- _What is required_
Take every line containing "align" from the material and copy it.

- _Data section_
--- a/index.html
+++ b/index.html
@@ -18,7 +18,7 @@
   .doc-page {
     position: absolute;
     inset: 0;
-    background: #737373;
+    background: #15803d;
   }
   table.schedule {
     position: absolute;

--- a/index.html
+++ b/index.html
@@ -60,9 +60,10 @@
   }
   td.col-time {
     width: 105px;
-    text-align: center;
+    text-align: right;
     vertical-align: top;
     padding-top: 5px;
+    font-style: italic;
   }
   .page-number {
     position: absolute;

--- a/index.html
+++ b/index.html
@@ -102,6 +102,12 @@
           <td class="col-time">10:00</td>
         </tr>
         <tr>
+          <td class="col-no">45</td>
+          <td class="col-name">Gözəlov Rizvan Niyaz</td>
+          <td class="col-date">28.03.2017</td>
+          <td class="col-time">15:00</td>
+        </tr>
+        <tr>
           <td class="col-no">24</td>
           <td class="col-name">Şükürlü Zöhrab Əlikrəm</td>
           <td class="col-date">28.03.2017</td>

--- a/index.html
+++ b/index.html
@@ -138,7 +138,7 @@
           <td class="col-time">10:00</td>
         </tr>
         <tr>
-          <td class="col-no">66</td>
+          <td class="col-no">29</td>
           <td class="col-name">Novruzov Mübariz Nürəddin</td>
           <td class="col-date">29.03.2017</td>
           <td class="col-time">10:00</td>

- _Solution below_
-    text-align: center;
+    text-align: right;
     vertical-align: top;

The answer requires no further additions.